Medco was a pharmacy benefit management company with IT and pharmacist leaders. It was a competitive culture. The company was created from a split with Merck. The executive leadership team knew that Medco had the potential to grow very quickly, and growing talent would be the key. Succession Planning had to be done differently. High-performing staff would have to be able to move up quickly and replace themselves quickly, without stopping the progress of the team. The executives coached their leaders to look at Succession Planning this way: if you want to move up, you have to build your own successor(s) to replace you. Each leader at every level had this succession goal as part of their performance review. For every leadership position, there was supposed to be a replacement ready to step in.
We saw a difference in this company compared to others we had worked with:
• These leaders didn’t see themselves as competing against each other for positions. Instead, they were competing to grow their teams quickly and effectively, ensuring future new opportunities. There was no secret plan—you got promoted if you got your team ready and you had the talent to push on. In a quickly growing business, there are plenty of opportunities.

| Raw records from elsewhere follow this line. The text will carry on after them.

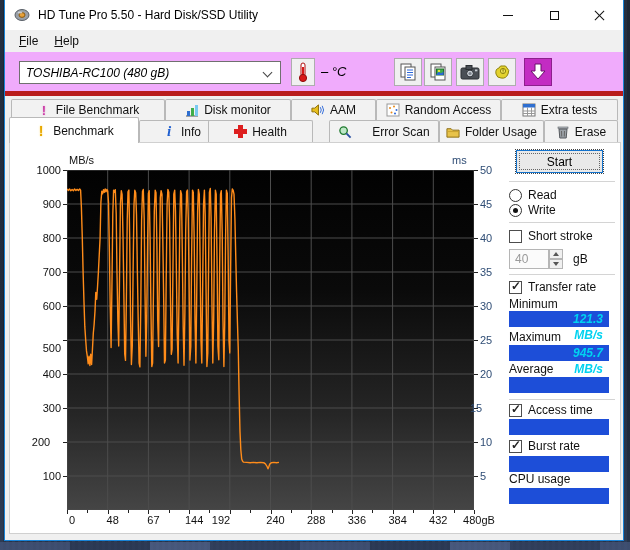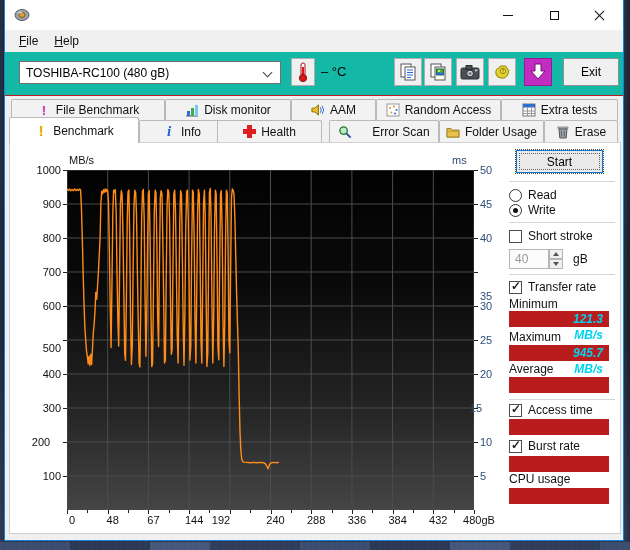--- a/index.html
+++ b/index.html
@@ -95,6 +95,7 @@
       <ellipse cx="8" cy="7" rx="3" ry="2.4" fill="#e8a13a" stroke="#8a5a10"></ellipse>
       <ellipse cx="6" cy="4.5" rx="2.4" ry="1.1" fill="#d8dde4" opacity="0.8"></ellipse>
     </svg>
+    <span class="title-text">HD Tune Pro 5.50 - Hard Disk/SSD Utility</span>
     <div class="win-btn wb-min">
         <span class="glyph-min"></span>
       </div>

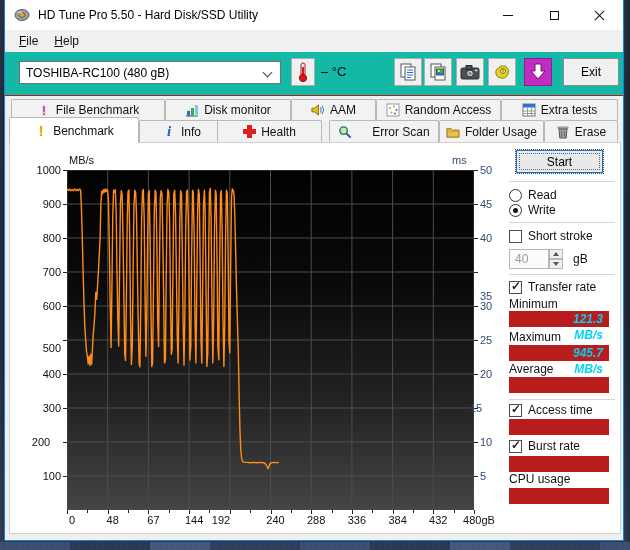--- a/index.html
+++ b/index.html
@@ -31,7 +31,7 @@
   .menu-item { font-size:12px; color:#111; padding:2px 8px; }
   .menu-item::first-letter { text-decoration:underline; }
   
-  .toolbar { position:absolute; left:0; top:52px; width:100%; height:44px; background:#14b8a6; border-bottom:1px solid #b91c1c; }
+  .toolbar { position:absolute; left:0; top:52px; width:100%; height:44px; background:#f0abfc; border-bottom:5px solid #b91c1c;font-style:italic; }
   .drive-select { position:absolute; left:14px; top:9px; width:262px; height:23px; background:#fff; border:1px solid #707070; font-size:12px; color:#000; display:flex; align-items:center; padding-left:6px; }
   .chevron { position:absolute; right:9px; top:7px; width:7px; height:7px; border-right:1px solid #444; border-bottom:1px solid #444; transform:rotate(45deg); }
   .tool-btn { position:absolute; top:6px; width:28px; height:28px; background:#f0f0f0; border:1px solid #adadad; display:flex; align-items:center; justify-content:center; }

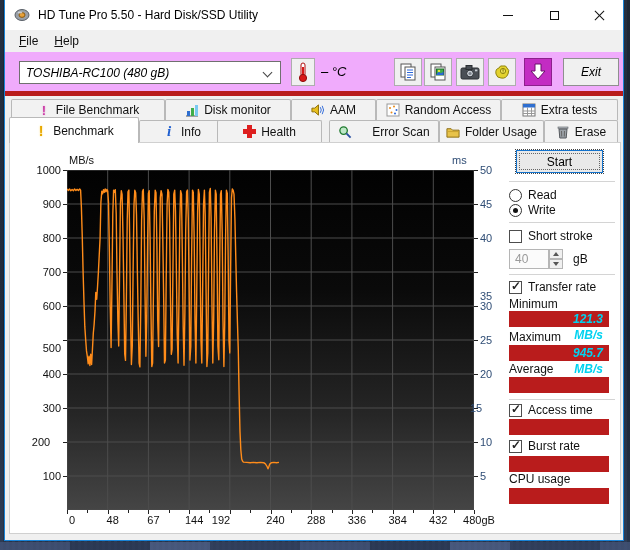--- a/index.html
+++ b/index.html
@@ -164,9 +164,6 @@
       <svg width="16" height="18" viewBox="0 0 16 18">
         <path d="M5 1 L11 1 L11 8 L15 8 L8 16 L1 8 L5 8 Z" fill="#ffffff" stroke="#6a106a"></path>
       </svg>
-    </div>
-    <div class="exit-btn">
-      <span>Exit</span>
     </div>
   </div>
 

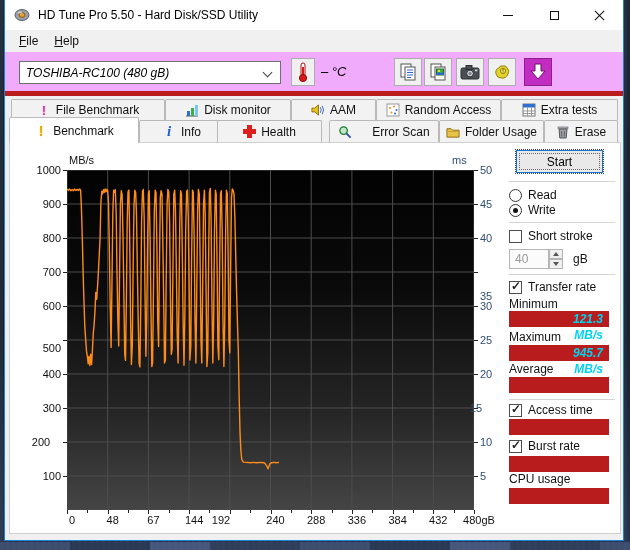--- a/index.html
+++ b/index.html
@@ -218,7 +218,7 @@
     <span class="ticon info-i"></span>
     <span>Info</span>
   </div>
-  <div class="tab row2" style="left:212px;width:105px;">
+  <div class="tab row2" style="left:203px;width:105px;">
     <span class="cross"></span>
     <span>Health</span>
   </div>

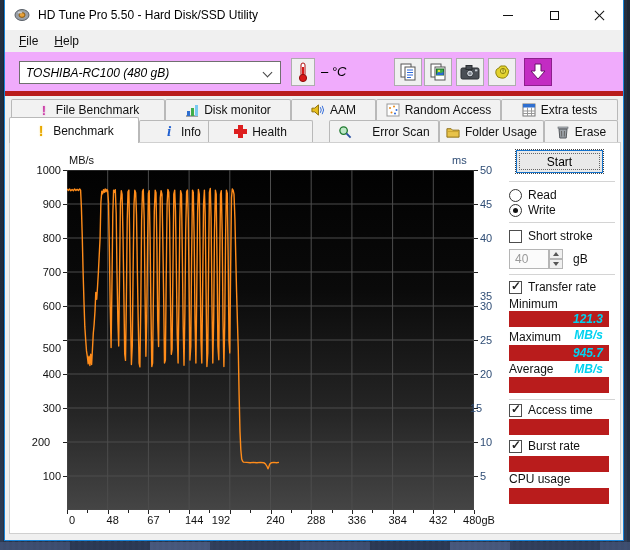--- a/index.html
+++ b/index.html
@@ -303,7 +303,7 @@
     <div class="tick-mark" style="left: 469px; top: 204px; width: 4px; height: 1px;"></div>
     <div class="tick-label right" style="left: 475px; top: 232px;">40</div>
     <div class="tick-mark" style="left: 469px; top: 238px; width: 4px; height: 1px;"></div>
-    <div class="tick-label right" style="left: 475px; top: 266px; margin-top: 24px;">35</div>
+    <div class="tick-label right" style="left: 475px; top: 266px;">35</div>
     <div class="tick-mark" style="left: 469px; top: 272px; width: 4px; height: 1px;"></div>
     <div class="tick-label right" style="left: 475px; top: 300px;">30</div>
     <div class="tick-mark" style="left: 469px; top: 306px; width: 4px; height: 1px;"></div>

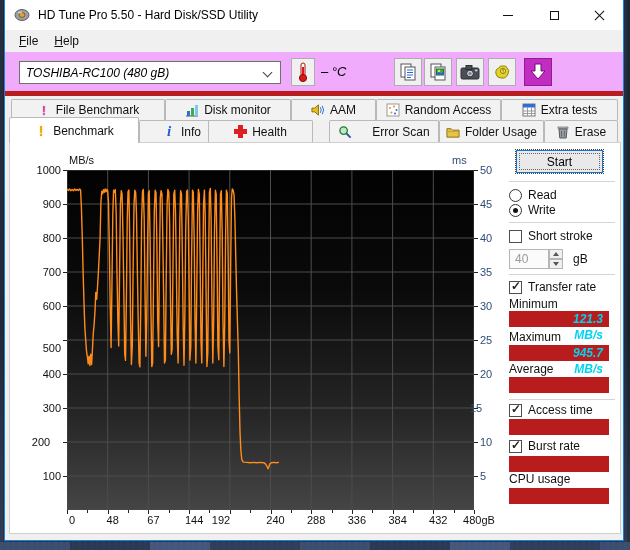--- a/index.html
+++ b/index.html
@@ -78,7 +78,7 @@
   .arrow-down { width:0; height:0; border-left:3px solid transparent; border-right:3px solid transparent; border-top:4px solid #555; }
   .unit-label { position:absolute; left:568px; top:252px; font-size:12px; color:#111; }
   .field-label { position:absolute; left:504px; font-size:12px; color:#111; }
-  .value-box { position:absolute; left:504px; width:100px; height:16px; background:#b91c1c; color:#00d2f0; font-size:12px; font-weight:bold; font-style:italic; text-align:right; padding-right:6px; line-height:16px;padding-left:48px; }
+  .value-box { position:absolute; left:504px; width:100px; height:16px; background:#1d4ed8; color:#00d2f0; font-size:12px; font-weight:bold; font-style:italic; text-align:right; padding-right:6px; line-height:16px;padding-left:48px; }
 </style>
 </head>
 <body>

• The leaders prioritized time to grow their replacement because it was in their best interest.
• The great leaders also communicated their plan to their whole team so it wasn’t a secret game. Anyone could grow, but they had to do the work. Anyone could also stay where they were.
Now when I search LinkedIn, it’s clear these leaders still have impressive careers. This approach drove engagement and personal responsibility well beyond their time at Medco. As a manager, you have the power to grow both your own career and that of the future leaders of your organization in the same way.